Our results show regional variation in the intersectionality between ETMs and Indigenous peoples’ and peasant land (Fig. 1a). The Middle East shows the highest proportion of projects located on or near Indigenous peoples’ land (82%), although this region has a relatively small number of disclosed ETM projects. Otherwise, the Latin America and Caribbean region has the highest proportion of projects located on or near Indigenous peoples lands (73%). Africa has the highest proportion of projects located on or near land that meets the criteria for peasant land (77%). Reflecting the rich and complex history of settlement, conflict and displacement in Africa, this region has the highest proportion of projects located on or near both Indigenous peoples’ and peasant land (33%). The United States and Canada region and parts of the Asia-Pacific region (for example, Australia) have significant Indigenous populations but due to their development status were excluded from the analysis for peasant populations (Methods). In summary, the results describe the regional application of UNDRIP and UNDROP in the context of mineral extraction for ETMs.

Local context vulnerability and ETMs

Multiple international policy objectives, even those stemming from single institutions such as the UN and multi-lateral development banks, promote goals that raise compatibility questions with respect to climate change and the spread of industrialization. The UN Sustainable Development Goals (UNSDGs) outline 17 thematic targets with the collective objective of addressing climate change, water and food crises, systemic poverty, conflict, well-being and inequality16. For example, Goal 2 “End hunger, achieve food security”, requires markedly improved access and security of tenure over land for small-scale food producers, including Indigenous peoples and peasants. The focus of Goal 6 is the availability and sustainable management of water with the outcome being universal equitable access to affordable drinking water. Goal 16 promotes peaceful and inclusive societies by reducing causes of violence and protecting fundamental freedoms.

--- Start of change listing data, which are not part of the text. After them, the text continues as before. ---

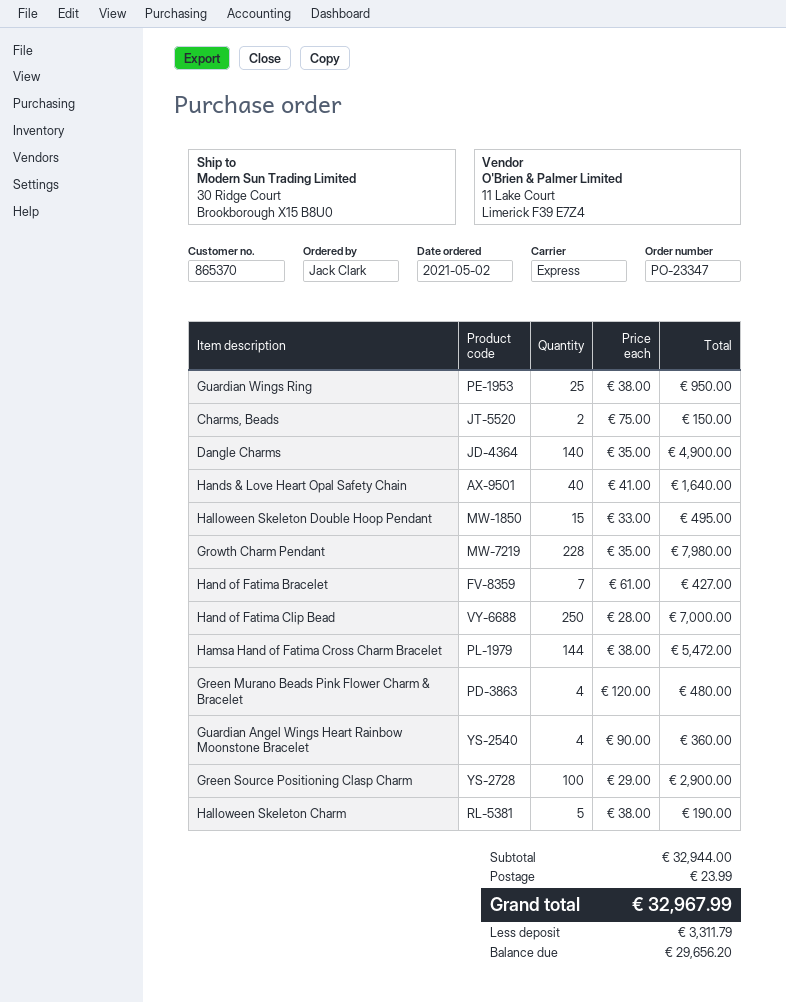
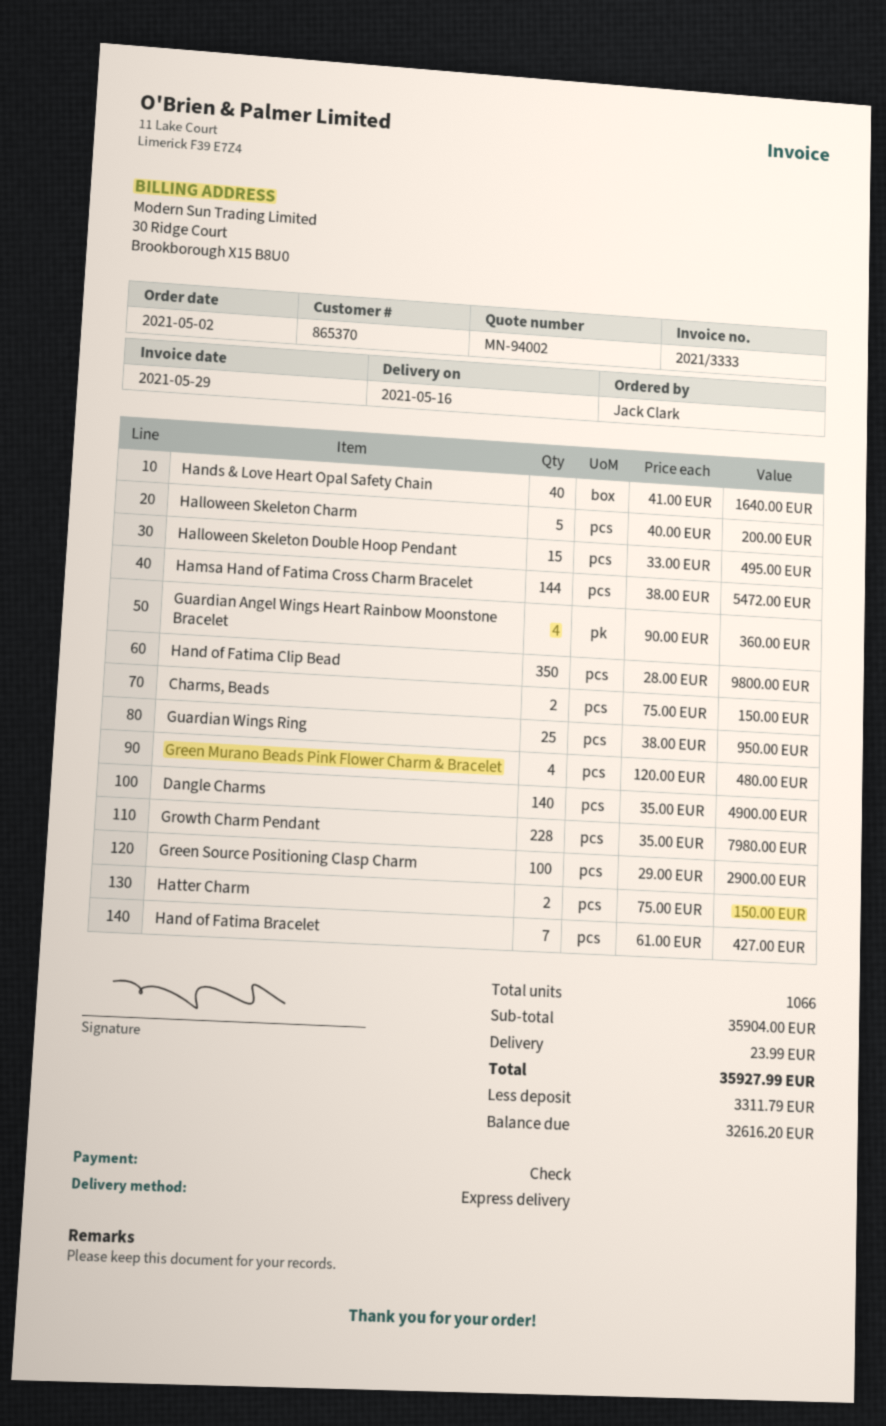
Hand of Fatima Clip Bead: 250 x 28.00 = 7000.00 -> 350 x 28.00 = 9800.00
Halloween Skeleton Charm: 5 x 38.00 = 190.00 -> 5 x 40.00 = 200.00
Hatter Charm: none -> 2 x 75.00 = 150.00
subtotal: 32944.00 -> 35904.00
total: 32967.99 -> 35927.99
balance: 29656.20 -> 32616.20

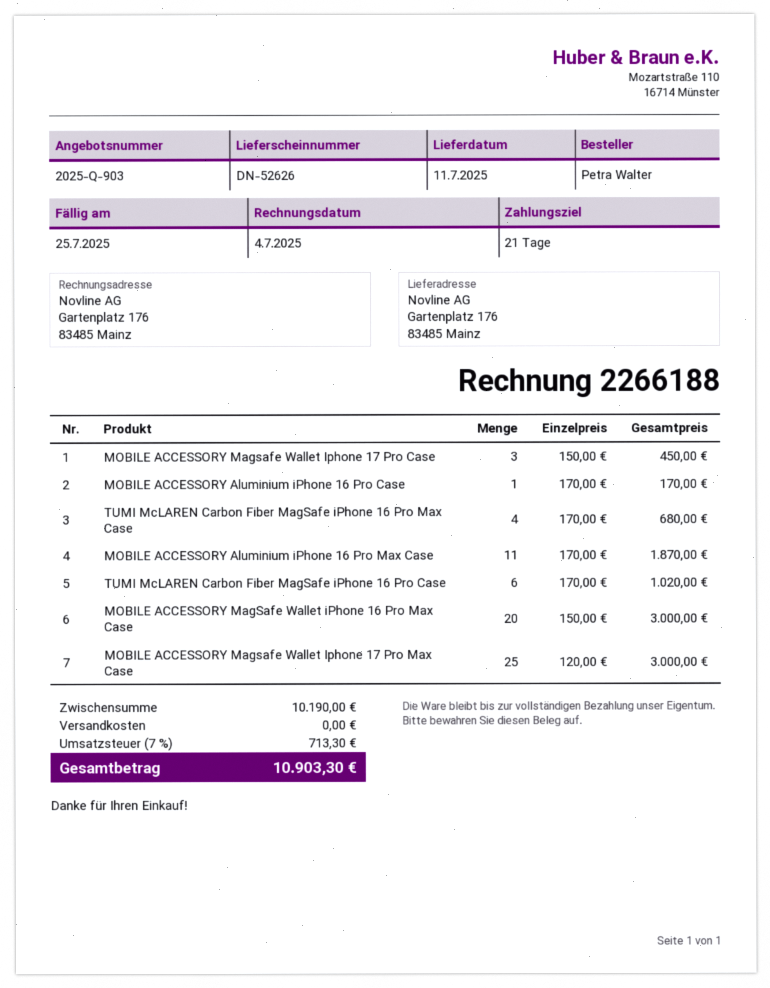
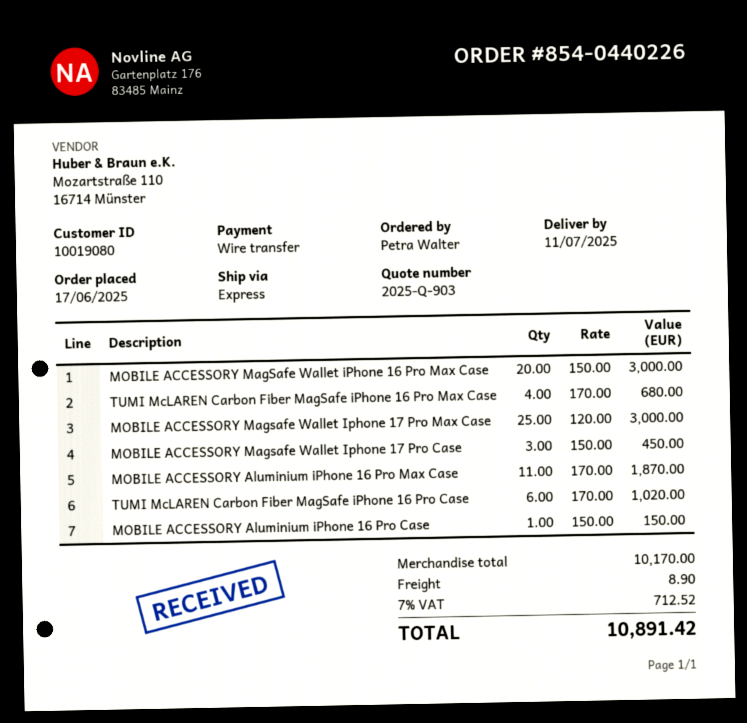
MOBILE ACCESSORY Aluminium iPhone 16 Pro Case: 1 x 170.00 = 170.00 -> 1 x 150.00 = 150.00
subtotal: 10190.00 -> 10170.00
shipping: 0.00 -> 8.90
tax: 7% = 713.30 -> 7% = 712.52
total: 10903.30 -> 10891.42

Relatedly, the UNDRIP establishes a universal framework of minimum standards for the survival, dignity and well-being of Indigenous peoples and elaborates on existing human rights standards and fundamental freedoms. Adopted by the UN General Assembly (UNGA) in 2007, the declaration requires participating states to provide redress when Indigenous peoples’ cultural, intellectual, religious and spiritual property is taken without their free, prior and informed consent (FPIC), or when there has been a violation of their laws, traditions or customs (Article 11.2). UNDRIP also requires FPIC before Indigenous peoples are displaced from their lands or territories (Article 10); when adopting and implementing legislative or administrative measures that may affect them (Article 19); and when hazardous materials are to be disposed of or stored on the lands or territories of Indigenous peoples (Article 29).

In 2018, following decades of grass-roots advocacy, the UN formally adopted UNDROP. According to Van der Ploeg’s23 estimates over a decade ago, peasants constitute 40% of the world’s population. A recent report released by the UN Office of the High Commission for Human Rights found that peasants represent 80% of the world’s hungry and 70% of people living in extreme poverty. Mining activities heavily impact land and water, have a high association with conflict24 and increasingly interface with rights holding groups represented by UNDRIP and UNDROP. Approximately a quarter (23%) of ETM projects on or near Indigenous peoples’ or peasant land are located within 50 km of recent violent conflict, compared with 20% of ETM projects globally. The results show that 71% of projects on or near Indigenous peoples’ or peasant land are in food insecure jurisdictions compared with 60% of ETM projects globally. Further, 62% of projects on or near Indigenous peoples’ and peasant land are in high water risk locations, compared with 53% of projects globally. These results indicate high context vulnerability surrounding the global stock of ETM commodities.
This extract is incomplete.